▸ **Data excerpts**
· · ·

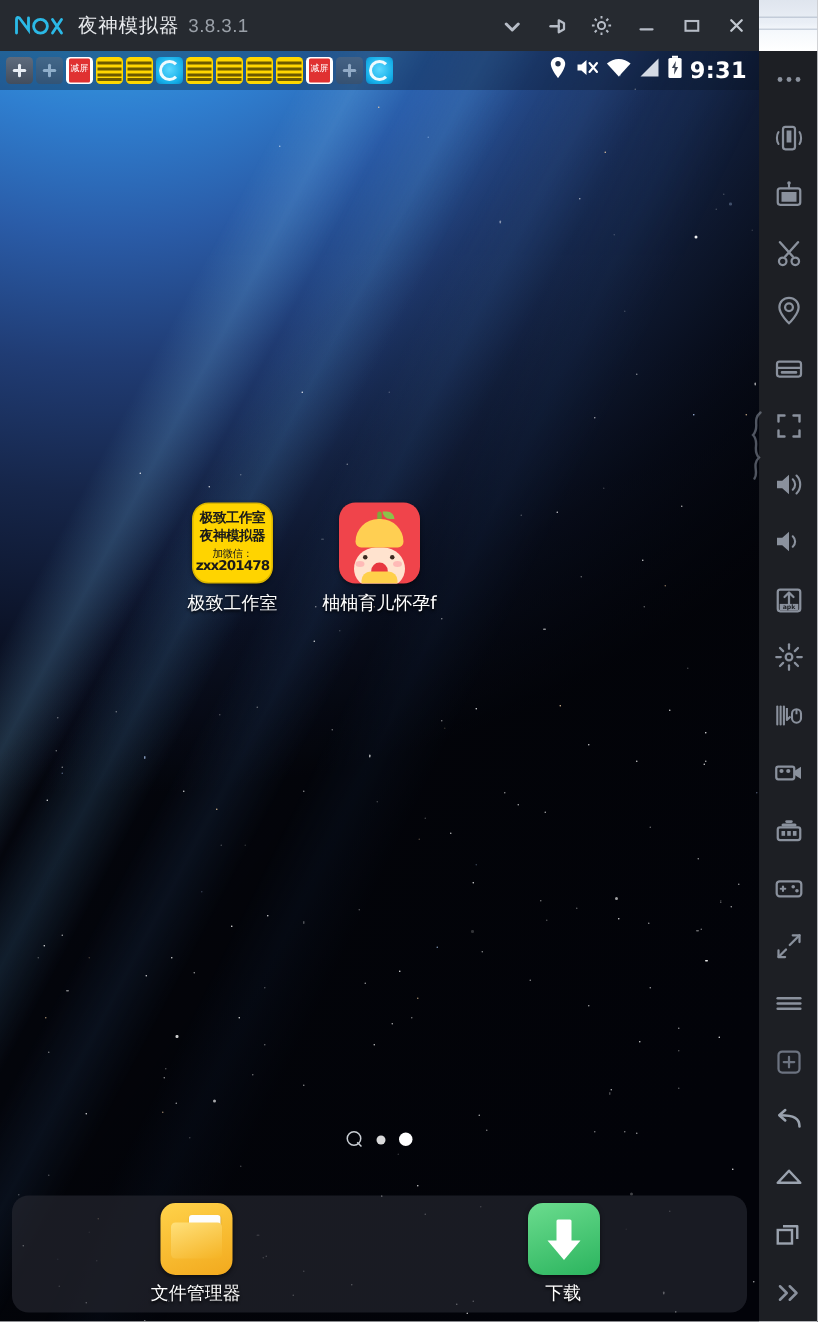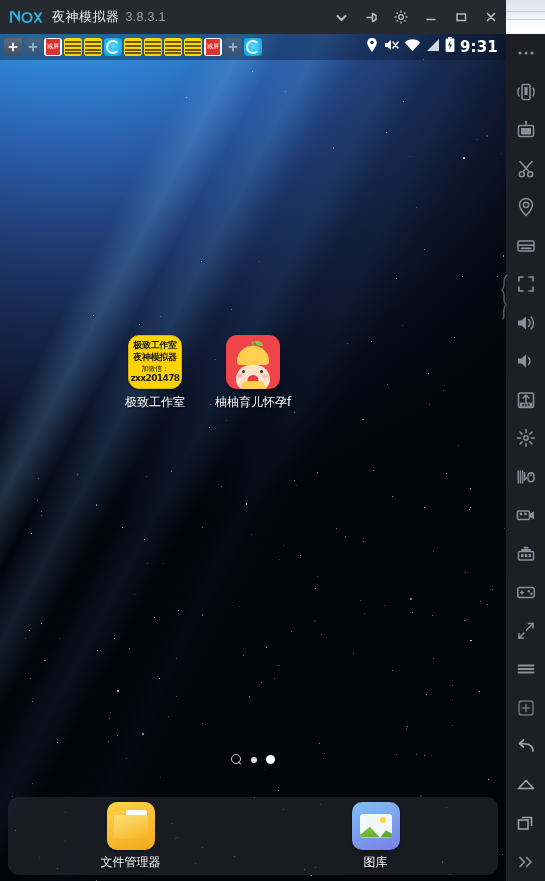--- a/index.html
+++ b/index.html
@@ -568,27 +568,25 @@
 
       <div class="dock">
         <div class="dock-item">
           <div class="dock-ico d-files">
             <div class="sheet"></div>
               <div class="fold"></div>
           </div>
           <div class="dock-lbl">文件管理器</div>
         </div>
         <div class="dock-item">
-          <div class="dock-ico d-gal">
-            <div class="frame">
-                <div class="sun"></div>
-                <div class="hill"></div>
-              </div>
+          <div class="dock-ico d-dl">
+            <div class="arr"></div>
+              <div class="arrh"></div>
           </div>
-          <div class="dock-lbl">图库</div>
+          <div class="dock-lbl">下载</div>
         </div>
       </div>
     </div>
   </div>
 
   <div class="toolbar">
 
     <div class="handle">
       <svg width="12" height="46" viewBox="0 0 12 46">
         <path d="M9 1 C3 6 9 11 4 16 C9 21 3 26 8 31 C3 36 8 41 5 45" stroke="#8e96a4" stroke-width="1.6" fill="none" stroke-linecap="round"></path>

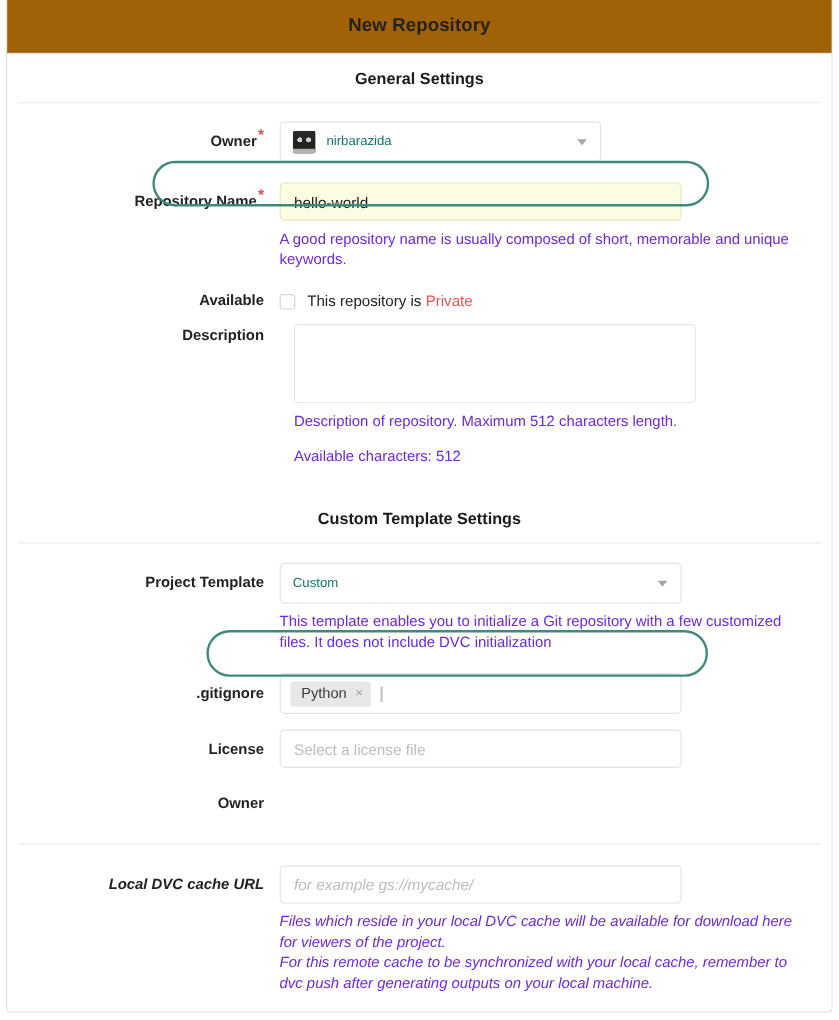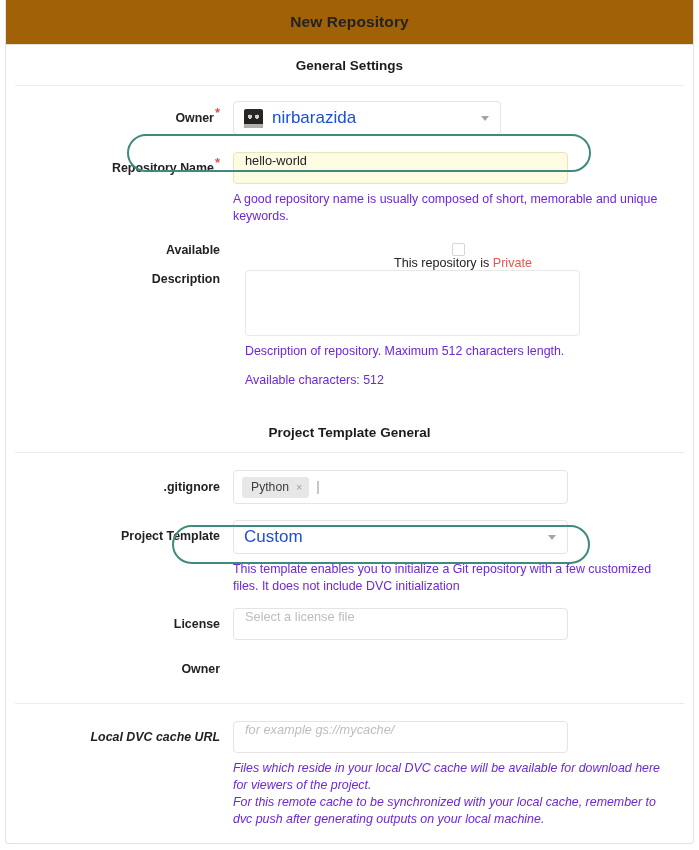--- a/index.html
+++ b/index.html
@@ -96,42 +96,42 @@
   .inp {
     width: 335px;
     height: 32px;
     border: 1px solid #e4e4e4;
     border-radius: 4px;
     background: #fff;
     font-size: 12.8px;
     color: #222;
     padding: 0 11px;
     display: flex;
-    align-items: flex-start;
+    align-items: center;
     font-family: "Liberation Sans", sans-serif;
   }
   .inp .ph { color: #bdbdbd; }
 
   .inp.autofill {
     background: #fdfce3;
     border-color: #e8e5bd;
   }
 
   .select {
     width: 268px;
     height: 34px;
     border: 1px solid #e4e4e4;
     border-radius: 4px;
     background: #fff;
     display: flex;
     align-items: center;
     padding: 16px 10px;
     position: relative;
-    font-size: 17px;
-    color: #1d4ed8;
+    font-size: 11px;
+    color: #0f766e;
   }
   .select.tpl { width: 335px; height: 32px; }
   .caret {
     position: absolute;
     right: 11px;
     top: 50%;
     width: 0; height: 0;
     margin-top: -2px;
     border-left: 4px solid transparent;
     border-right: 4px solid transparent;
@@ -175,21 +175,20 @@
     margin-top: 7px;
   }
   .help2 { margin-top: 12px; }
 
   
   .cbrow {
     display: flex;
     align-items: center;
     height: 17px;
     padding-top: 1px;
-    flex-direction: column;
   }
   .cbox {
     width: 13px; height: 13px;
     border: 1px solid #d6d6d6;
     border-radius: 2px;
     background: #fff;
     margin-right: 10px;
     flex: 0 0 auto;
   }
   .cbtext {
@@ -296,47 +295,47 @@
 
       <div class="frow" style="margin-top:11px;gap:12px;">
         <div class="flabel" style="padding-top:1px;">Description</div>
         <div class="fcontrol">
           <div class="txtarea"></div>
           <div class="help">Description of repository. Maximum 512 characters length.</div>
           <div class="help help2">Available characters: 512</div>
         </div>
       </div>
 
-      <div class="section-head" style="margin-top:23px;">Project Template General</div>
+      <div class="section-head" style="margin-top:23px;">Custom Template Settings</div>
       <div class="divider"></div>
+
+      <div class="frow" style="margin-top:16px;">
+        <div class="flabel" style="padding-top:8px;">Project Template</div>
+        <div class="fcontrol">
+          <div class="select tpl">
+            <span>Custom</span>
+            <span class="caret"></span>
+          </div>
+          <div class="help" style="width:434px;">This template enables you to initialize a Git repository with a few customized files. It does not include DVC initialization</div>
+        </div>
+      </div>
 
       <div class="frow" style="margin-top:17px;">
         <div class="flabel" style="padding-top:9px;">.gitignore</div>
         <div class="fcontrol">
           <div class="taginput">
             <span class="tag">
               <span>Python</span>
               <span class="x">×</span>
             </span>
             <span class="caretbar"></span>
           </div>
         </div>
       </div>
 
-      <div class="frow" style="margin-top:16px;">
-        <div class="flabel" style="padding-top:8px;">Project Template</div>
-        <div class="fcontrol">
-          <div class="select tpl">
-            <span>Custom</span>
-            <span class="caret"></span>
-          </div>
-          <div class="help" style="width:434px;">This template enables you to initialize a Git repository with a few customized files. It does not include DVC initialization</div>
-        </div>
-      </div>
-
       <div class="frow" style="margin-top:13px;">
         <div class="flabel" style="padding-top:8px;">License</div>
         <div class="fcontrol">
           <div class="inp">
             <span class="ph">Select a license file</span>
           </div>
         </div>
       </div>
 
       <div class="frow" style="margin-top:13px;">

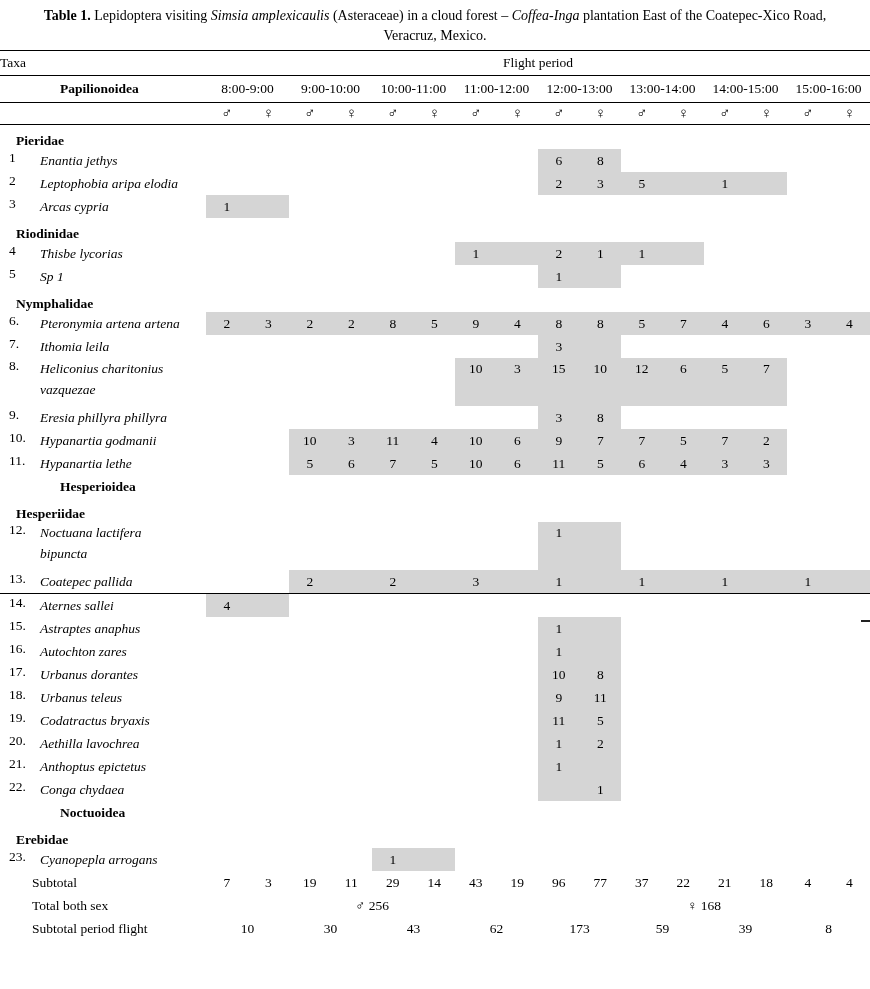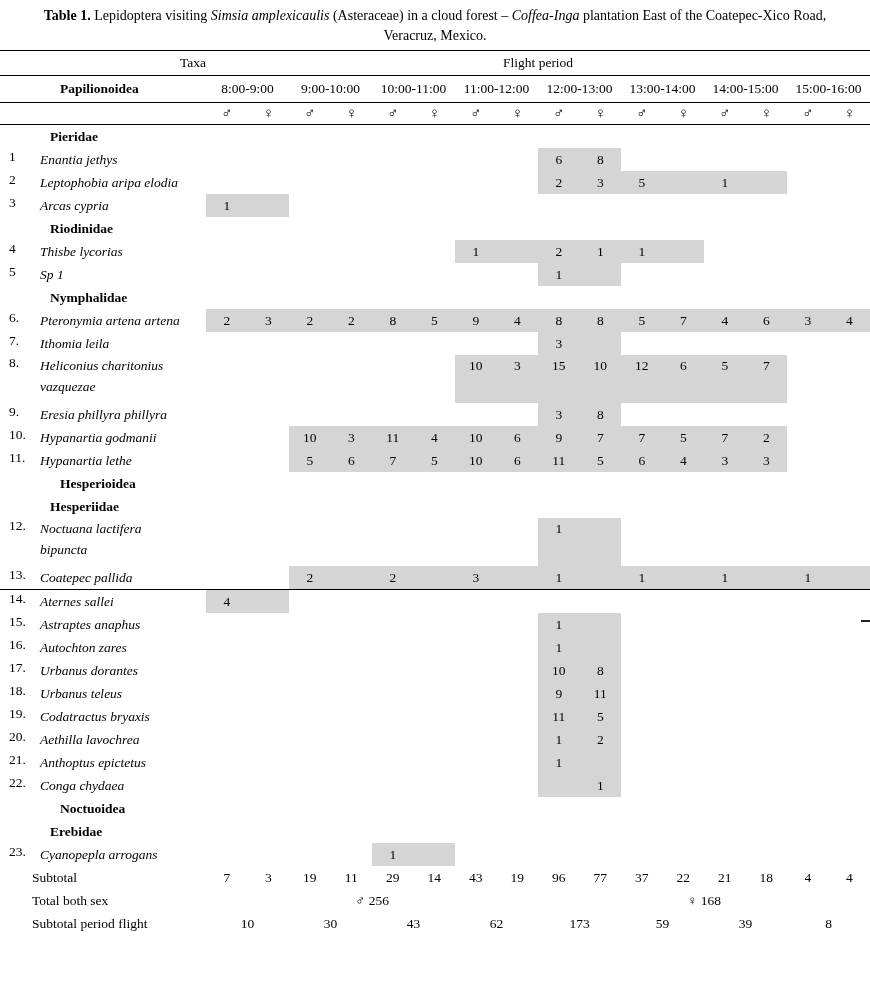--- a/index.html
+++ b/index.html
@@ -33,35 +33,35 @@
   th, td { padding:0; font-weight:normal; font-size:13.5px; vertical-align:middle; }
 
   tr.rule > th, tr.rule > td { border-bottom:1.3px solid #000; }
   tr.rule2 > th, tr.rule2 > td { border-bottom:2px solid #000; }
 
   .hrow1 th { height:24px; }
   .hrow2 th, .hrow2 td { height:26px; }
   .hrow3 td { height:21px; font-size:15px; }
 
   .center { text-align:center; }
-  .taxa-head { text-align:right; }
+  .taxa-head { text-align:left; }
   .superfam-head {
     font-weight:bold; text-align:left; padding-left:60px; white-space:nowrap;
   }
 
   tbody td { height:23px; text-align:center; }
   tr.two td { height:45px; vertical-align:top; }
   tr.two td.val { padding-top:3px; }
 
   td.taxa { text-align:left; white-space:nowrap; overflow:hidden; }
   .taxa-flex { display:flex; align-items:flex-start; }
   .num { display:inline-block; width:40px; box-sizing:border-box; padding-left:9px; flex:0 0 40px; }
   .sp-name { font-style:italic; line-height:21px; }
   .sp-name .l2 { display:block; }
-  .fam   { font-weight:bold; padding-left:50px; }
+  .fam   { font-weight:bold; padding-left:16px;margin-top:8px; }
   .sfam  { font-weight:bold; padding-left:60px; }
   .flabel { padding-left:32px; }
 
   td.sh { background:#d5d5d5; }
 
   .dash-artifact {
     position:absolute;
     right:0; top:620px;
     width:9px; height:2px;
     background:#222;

· · ·

Reproduce every record exactly; images stay out.

--- a/index.html
+++ b/index.html
@@ -568,27 +568,25 @@
 
       <div class="dock">
         <div class="dock-item">
           <div class="dock-ico d-files">
             <div class="sheet"></div>
               <div class="fold"></div>
           </div>
           <div class="dock-lbl">文件管理器</div>
         </div>
         <div class="dock-item">
-          <div class="dock-ico d-gal">
-            <div class="frame">
-                <div class="sun"></div>
-                <div class="hill"></div>
-              </div>
+          <div class="dock-ico d-dl">
+            <div class="arr"></div>
+              <div class="arrh"></div>
           </div>
-          <div class="dock-lbl">图库</div>
+          <div class="dock-lbl">下载</div>
         </div>
       </div>
     </div>
   </div>
 
   <div class="toolbar">
 
     <div class="handle">
       <svg width="12" height="46" viewBox="0 0 12 46">
         <path d="M9 1 C3 6 9 11 4 16 C9 21 3 26 8 31 C3 36 8 41 5 45" stroke="#8e96a4" stroke-width="1.6" fill="none" stroke-linecap="round"></path>

--- a/index.html
+++ b/index.html
@@ -96,42 +96,42 @@
   .inp {
     width: 335px;
     height: 32px;
     border: 1px solid #e4e4e4;
     border-radius: 4px;
     background: #fff;
     font-size: 12.8px;
     color: #222;
     padding: 0 11px;
     display: flex;
-    align-items: flex-start;
+    align-items: center;
     font-family: "Liberation Sans", sans-serif;
   }
   .inp .ph { color: #bdbdbd; }
 
   .inp.autofill {
     background: #fdfce3;
     border-color: #e8e5bd;
   }
 
   .select {
     width: 268px;
     height: 34px;
     border: 1px solid #e4e4e4;
     border-radius: 4px;
     background: #fff;
     display: flex;
     align-items: center;
     padding: 16px 10px;
     position: relative;
-    font-size: 17px;
-    color: #1d4ed8;
+    font-size: 11px;
+    color: #0f766e;
   }
   .select.tpl { width: 335px; height: 32px; }
   .caret {
     position: absolute;
     right: 11px;
     top: 50%;
     width: 0; height: 0;
     margin-top: -2px;
     border-left: 4px solid transparent;
     border-right: 4px solid transparent;
@@ -175,21 +175,20 @@
     margin-top: 7px;
   }
   .help2 { margin-top: 12px; }
 
   
   .cbrow {
     display: flex;
     align-items: center;
     height: 17px;
     padding-top: 1px;
-    flex-direction: column;
   }
   .cbox {
     width: 13px; height: 13px;
     border: 1px solid #d6d6d6;
     border-radius: 2px;
     background: #fff;
     margin-right: 10px;
     flex: 0 0 auto;
   }
   .cbtext {
@@ -296,47 +295,47 @@
 
       <div class="frow" style="margin-top:11px;gap:12px;">
         <div class="flabel" style="padding-top:1px;">Description</div>
         <div class="fcontrol">
           <div class="txtarea"></div>
           <div class="help">Description of repository. Maximum 512 characters length.</div>
           <div class="help help2">Available characters: 512</div>
         </div>
       </div>
 
-      <div class="section-head" style="margin-top:23px;">Project Template General</div>
+      <div class="section-head" style="margin-top:23px;">Custom Template Settings</div>
       <div class="divider"></div>
+
+      <div class="frow" style="margin-top:16px;">
+        <div class="flabel" style="padding-top:8px;">Project Template</div>
+        <div class="fcontrol">
+          <div class="select tpl">
+            <span>Custom</span>
+            <span class="caret"></span>
+          </div>
+          <div class="help" style="width:434px;">This template enables you to initialize a Git repository with a few customized files. It does not include DVC initialization</div>
+        </div>
+      </div>
 
       <div class="frow" style="margin-top:17px;">
         <div class="flabel" style="padding-top:9px;">.gitignore</div>
         <div class="fcontrol">
           <div class="taginput">
             <span class="tag">
               <span>Python</span>
               <span class="x">×</span>
             </span>
             <span class="caretbar"></span>
           </div>
         </div>
       </div>
 
-      <div class="frow" style="margin-top:16px;">
-        <div class="flabel" style="padding-top:8px;">Project Template</div>
-        <div class="fcontrol">
-          <div class="select tpl">
-            <span>Custom</span>
-            <span class="caret"></span>
-          </div>
-          <div class="help" style="width:434px;">This template enables you to initialize a Git repository with a few customized files. It does not include DVC initialization</div>
-        </div>
-      </div>
-
       <div class="frow" style="margin-top:13px;">
         <div class="flabel" style="padding-top:8px;">License</div>
         <div class="fcontrol">
           <div class="inp">
             <span class="ph">Select a license file</span>
           </div>
         </div>
       </div>
 
       <div class="frow" style="margin-top:13px;">

--- a/index.html
+++ b/index.html
@@ -33,35 +33,35 @@
   th, td { padding:0; font-weight:normal; font-size:13.5px; vertical-align:middle; }
 
   tr.rule > th, tr.rule > td { border-bottom:1.3px solid #000; }
   tr.rule2 > th, tr.rule2 > td { border-bottom:2px solid #000; }
 
   .hrow1 th { height:24px; }
   .hrow2 th, .hrow2 td { height:26px; }
   .hrow3 td { height:21px; font-size:15px; }
 
   .center { text-align:center; }
-  .taxa-head { text-align:right; }
+  .taxa-head { text-align:left; }
   .superfam-head {
     font-weight:bold; text-align:left; padding-left:60px; white-space:nowrap;
   }
 
   tbody td { height:23px; text-align:center; }
   tr.two td { height:45px; vertical-align:top; }
   tr.two td.val { padding-top:3px; }
 
   td.taxa { text-align:left; white-space:nowrap; overflow:hidden; }
   .taxa-flex { display:flex; align-items:flex-start; }
   .num { display:inline-block; width:40px; box-sizing:border-box; padding-left:9px; flex:0 0 40px; }
   .sp-name { font-style:italic; line-height:21px; }
   .sp-name .l2 { display:block; }
-  .fam   { font-weight:bold; padding-left:50px; }
+  .fam   { font-weight:bold; padding-left:16px;margin-top:8px; }
   .sfam  { font-weight:bold; padding-left:60px; }
   .flabel { padding-left:32px; }
 
   td.sh { background:#d5d5d5; }
 
   .dash-artifact {
     position:absolute;
     right:0; top:620px;
     width:9px; height:2px;
     background:#222;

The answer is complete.